A Mourinho faceva seguito la dignitosissima esperienza di Daniele De Rossi che raddrizzava decisamente, numeri alla mano, la situazione ereditata dal primo, portando la Roma al sesto posto finale con una media punti che, se realizzata dall’inizio, sarebbe valsa il terzo posto in campionato e con un gioco che, quantunque non entusiasmante, era decisamente più apprezzabile. Una parentesi, quella di De Rossi, contrassegnata da due chicche: la soddisfazione di raggiungere le semifinali di Europa League dopo aver eliminato, battendolo sia fuori casa che in casa, il Milan, con cui durante l’era Mourinho la Roma aveva rimediato ben 5 sconfitte e un solo pareggio in campionato; il convincente successo nel derby di ritorno dopo che, sempre durante il periodo di Mourinho, la Roma aveva perso 4 dei 6 derby giocati, pareggiandone e vincendone uno.

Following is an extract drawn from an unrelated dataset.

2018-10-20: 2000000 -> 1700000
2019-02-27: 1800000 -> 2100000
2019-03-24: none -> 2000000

A De Rossi veniva quindi fatto lo scorso anno un contratto di 3 anni, fino alla inopinata e improvvida scelta di esonerarlo dopo solo 4 giornate del campionato appena concluso; è noto tutto quello che ne è conseguito, da Ivan Juric, a sua volta esonerato, a Claudio Ranieri, l’unico, quest’ultimo, che poteva in quel momento ridare fiducia a un ambiente e a uno spogliatoio oramai allo sbando e che, anche per effetto di ciò, poteva portare la Roma al quinto posto finale con un girone di ritorno da primato in classifica.

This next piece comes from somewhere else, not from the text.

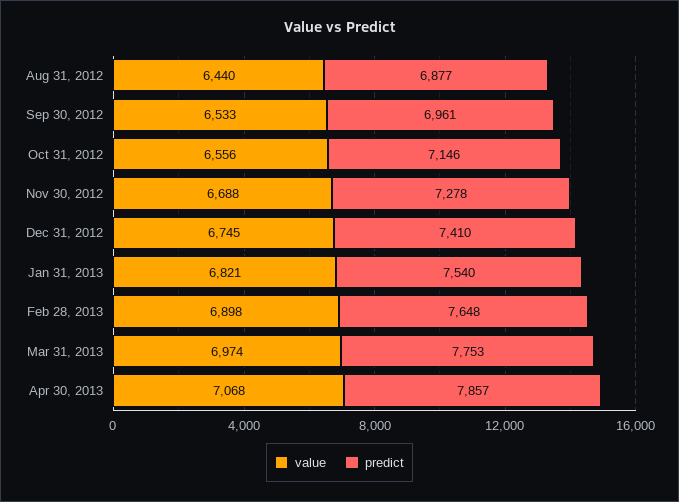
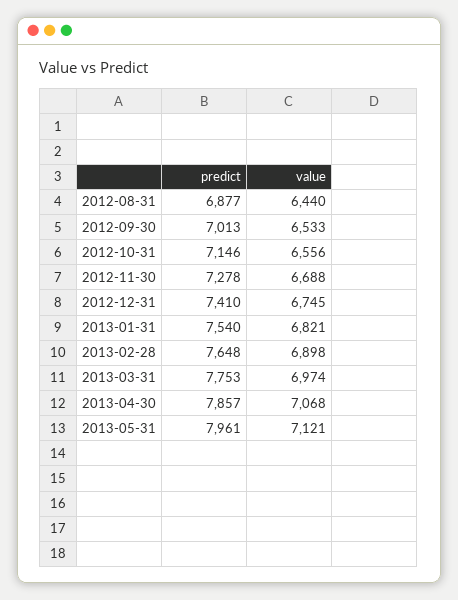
predict, Sep 30, 2012: 6961 -> 7013
predict, 2013-05-31: none -> 7961
value, 2013-05-31: none -> 7121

Ora è iniziata l’era di Gasperini ossia di un allenatore che ha entusiasmato negli ultimi anni la proprietà della Roma, perché giocando un calcio spettacolare, apprezzatissimo anche in Europa, è stato capace di portare la sua Atalanta ossia una squadra di provincia il cui obiettivo era al massimo la permanenza in Serie A, in Champions League (per ben cinque volte in nove anni n.d.r.) e di vincere lo scorso anno l’Europa League, annientando in finale il Bayer Leverkusen campione di Germania, guidato da Xabi Alonso.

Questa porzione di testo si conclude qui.